Al mismo tiempo, los voceros ideológicos de nuestras instituciones y de nuestra cínica cultura del consumo cantan sin pausa la sacralización de nuestros egos y la dulce dicha de nuestras existencias, acolchonadas supuestamente en la más civilizada y fantástica libertad de las posibles. A poco de razonarlo, caemos en la cuenta de que la fórmula falla, constatamos pues que los números no engañan. ¿Una sociedad feliz, libre, se atiborra de antidepresivos para construir su día a día? ¿Un hombre libre, autónomo, dueño y caracterizado por un carácter adulto, puede ser a la par esclavo de la publicidad, asiduo y ávido practicante de las compras, de la moda, del ocio por el ocio? ¿Puede ser un átomo hedonista el arquetipo de una comunidad? El egoísmo desbocado y alérgico al compromiso, ¿puede ser una receta a la que honestamente podamos adjuntar la palabra libertad?
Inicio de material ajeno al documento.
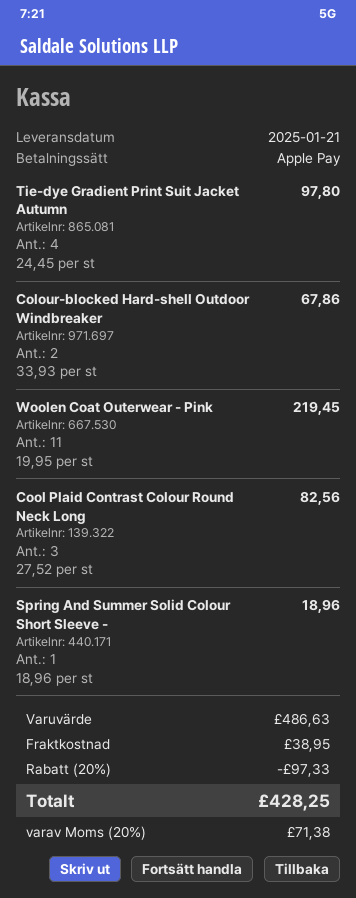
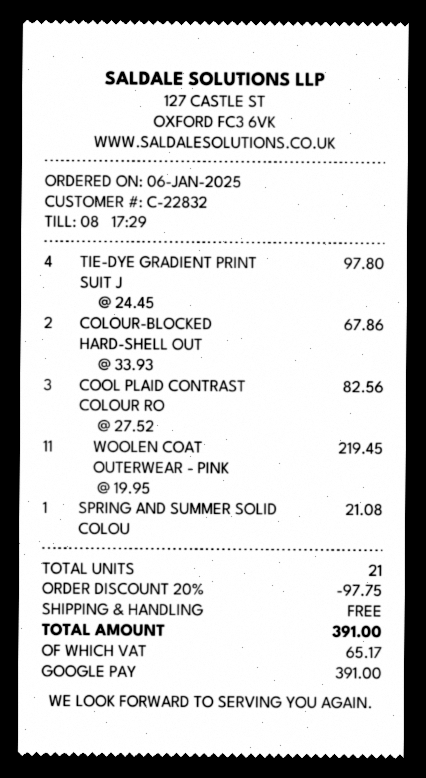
payment method: Apple Pay -> Google Pay
Spring And Summer Solid Colour Short Sleeve -: 1 x 18.96 = 18.96 -> 1 x 21.08 = 21.08
discount: 20% = 97.33 -> 20% = 97.75
shipping: 38.95 -> 0.00
tax: 71.38 -> 65.17
total: 428.25 -> 391.00

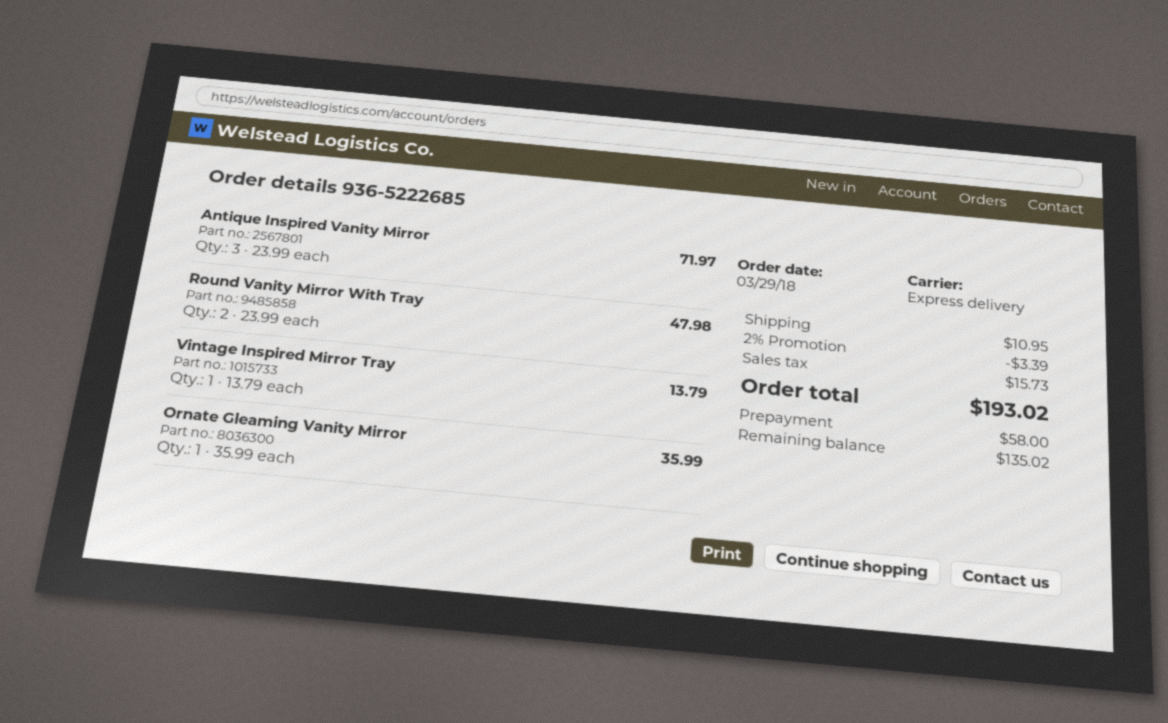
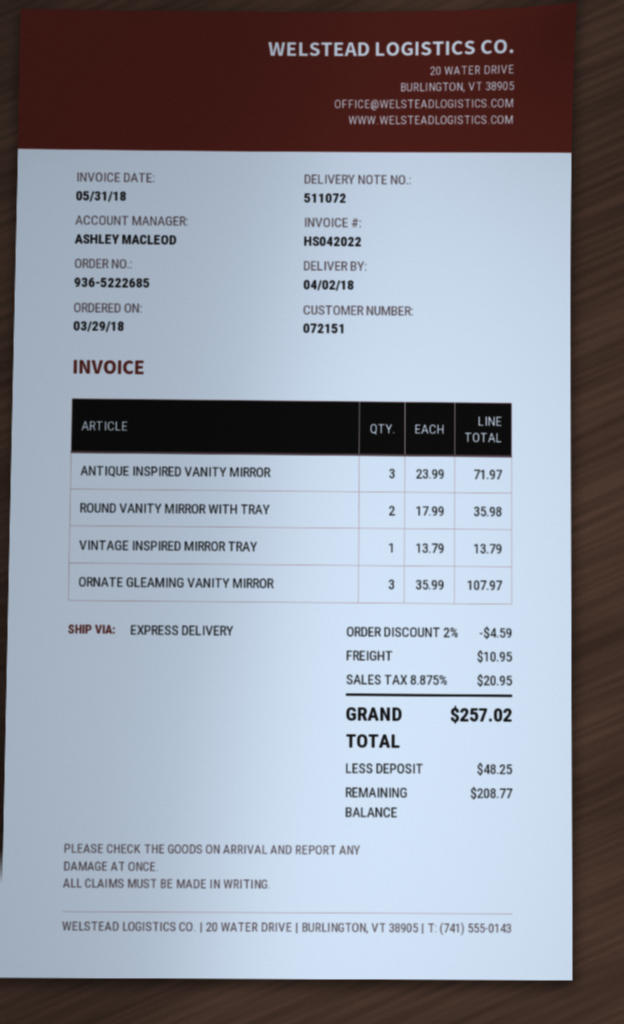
Round Vanity Mirror With Tray: 2 x 23.99 = 47.98 -> 2 x 17.99 = 35.98
Ornate Gleaming Vanity Mirror: 1 x 35.99 = 35.99 -> 3 x 35.99 = 107.97
discount: 2% = 3.39 -> 2% = 4.59
tax: 15.73 -> 20.95
total: 193.02 -> 257.02
deposit: 58.00 -> 48.25
balance: 135.02 -> 208.77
Alguno dirá: es una libertad sin fin, sin orientación, una libertad pura... Permítaseme interrogar: ¿Una libertad es tal, contemplada bajo estas condiciones?
Más bien parece desvelarse en ello el cuadro de un infantilismo ridículo, del aburguesamiento más improductivo y de las mejores cualidades para un gregarismo ciego e irreflexivo.
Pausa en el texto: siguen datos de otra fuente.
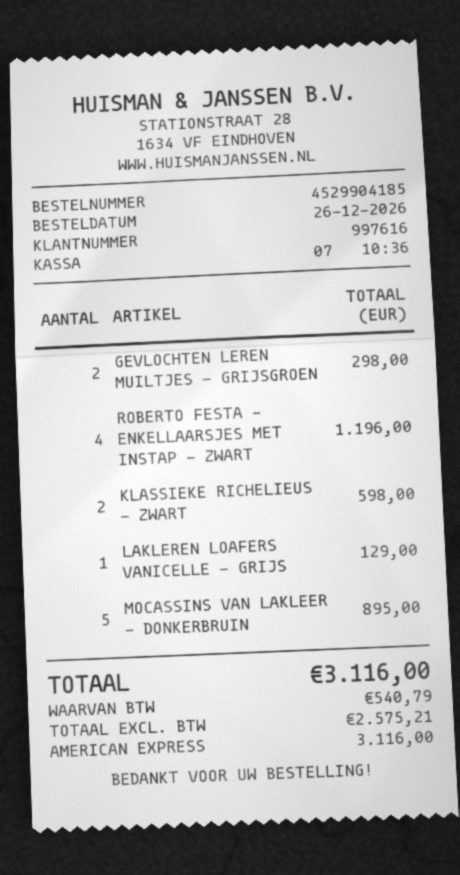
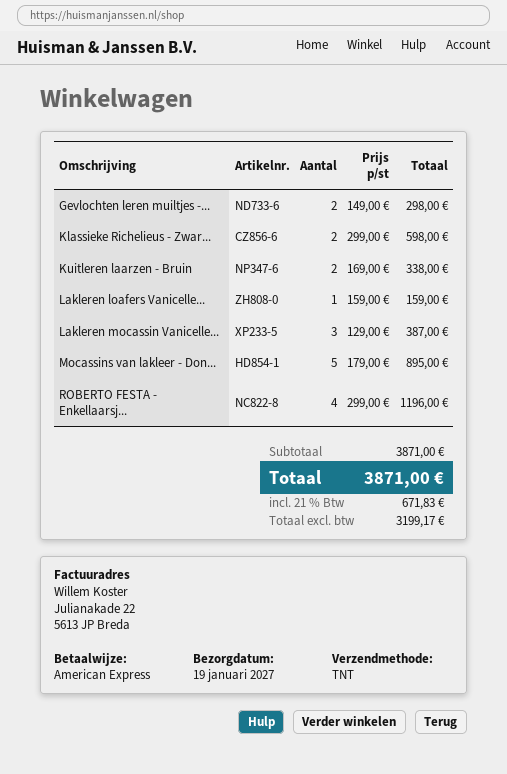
LAKLEREN LOAFERS VANICELLE - GRIJS: 1 for 129.00 -> 1 for 159.00
Kuitleren laarzen - Bruin: none -> 2 for 338.00
Lakleren mocassin Vanicelle...: none -> 3 for 387.00
net: 2575.21 -> 3199.17
tax: 540.79 -> 671.83
total: 3116.00 -> 3871.00

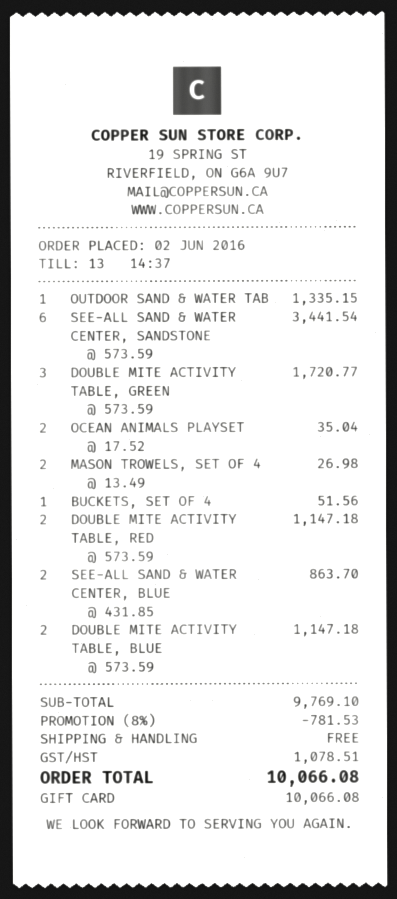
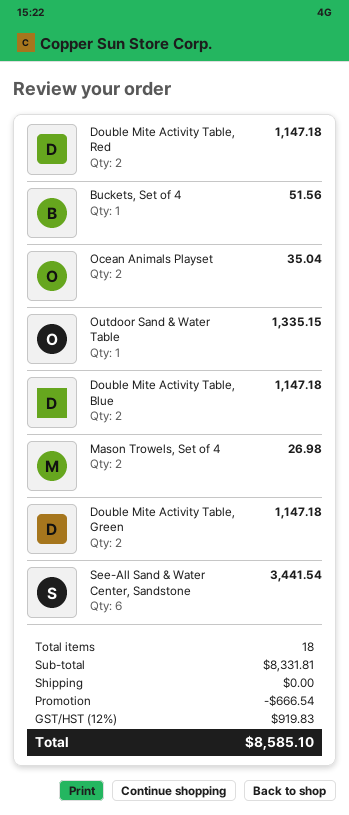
DOUBLE MITE ACTIVITY TABLE, GREEN: 3 for 1720.77 -> 2 for 1147.18
SEE-ALL SAND & WATER CENTER, BLUE: 2 for 863.70 -> none
subtotal: 9769.10 -> 8331.81
discount: 781.53 -> 666.54
tax: 1078.51 -> 919.83
total: 10066.08 -> 8585.10

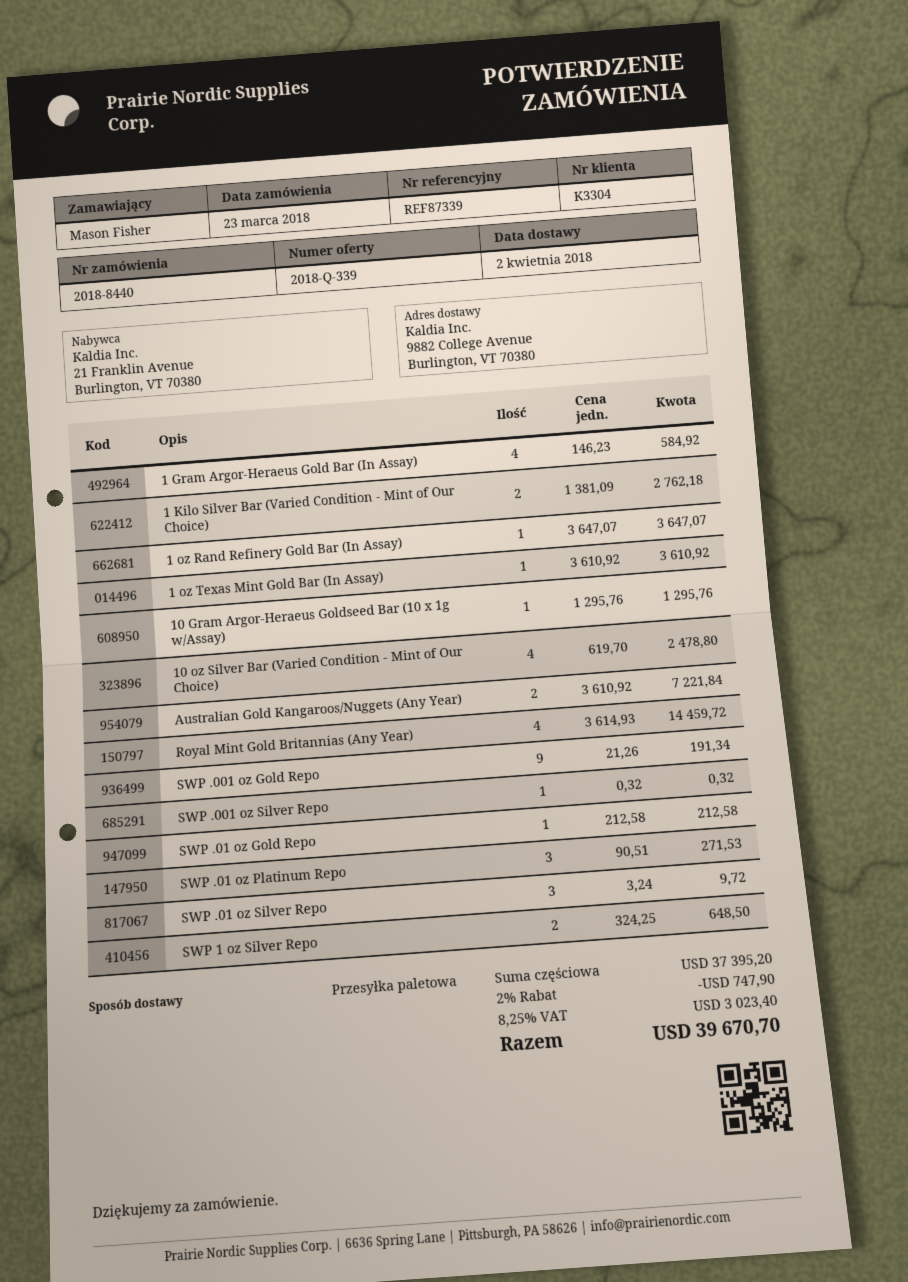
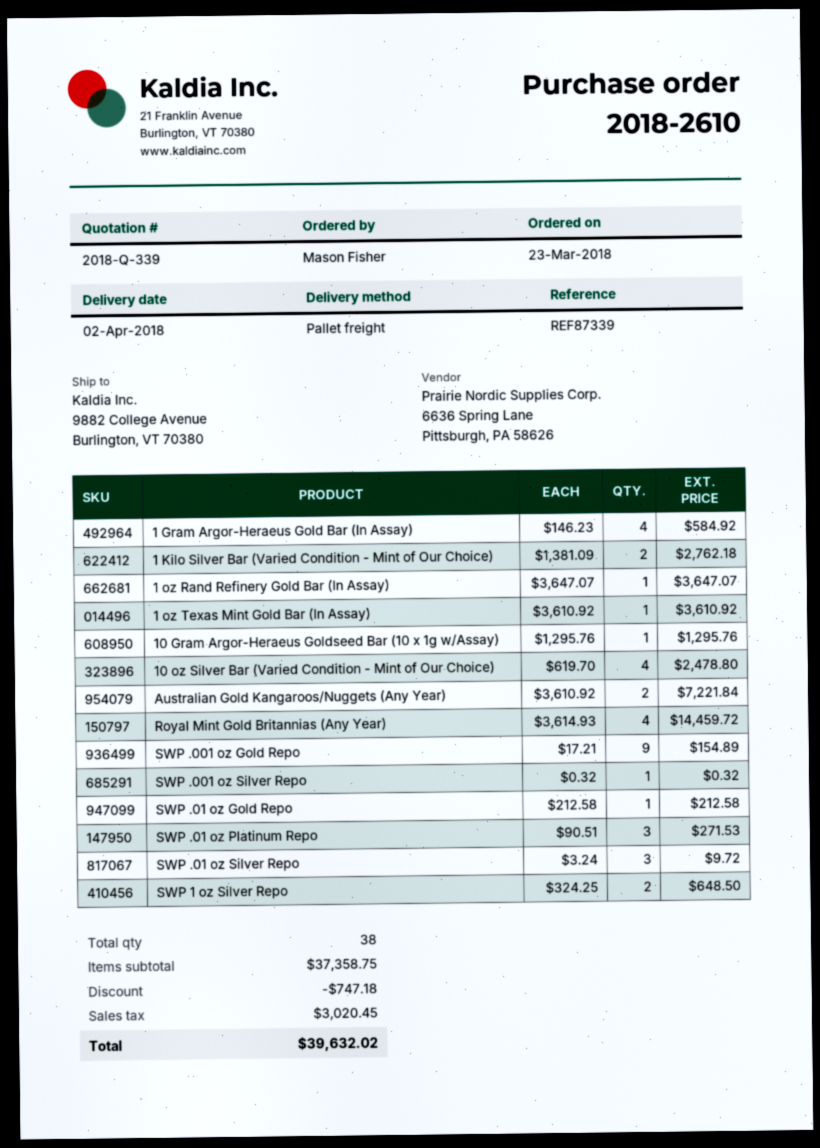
order number: 2018-8440 -> 2018-2610
SWP .001 oz Gold Repo: 9 x 21.26 = 191.34 -> 9 x 17.21 = 154.89
subtotal: 37395.20 -> 37358.75
discount: 747.90 -> 747.18
tax: 3023.40 -> 3020.45
total: 39670.70 -> 39632.02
Es difícil asaltar esta realidad tan ruidosa, tan alienante, tan absolutamente alejada de lo humano y de lo comunitario. Es difícil dar un paso a contracorriente, porque parece que todo esta copado y colapsado por esta atmosfera de luces y velocidad, efectos pomposos, poderosos ciertamente, pero efectos sin duda del vacío.
Pero a cada uno y a cada una nos corresponde, sin embargo, la tarea de reformular nuestra existencia en términos nuevos, y desempolvar así este teatro sin alma que dura demasiado y que, además, compromete el porvenir de nuestros hijos. Gran responsabilidad debemos sentir, a menos que el despotismo maquillado de sensatez haya hecho mella en nosotros.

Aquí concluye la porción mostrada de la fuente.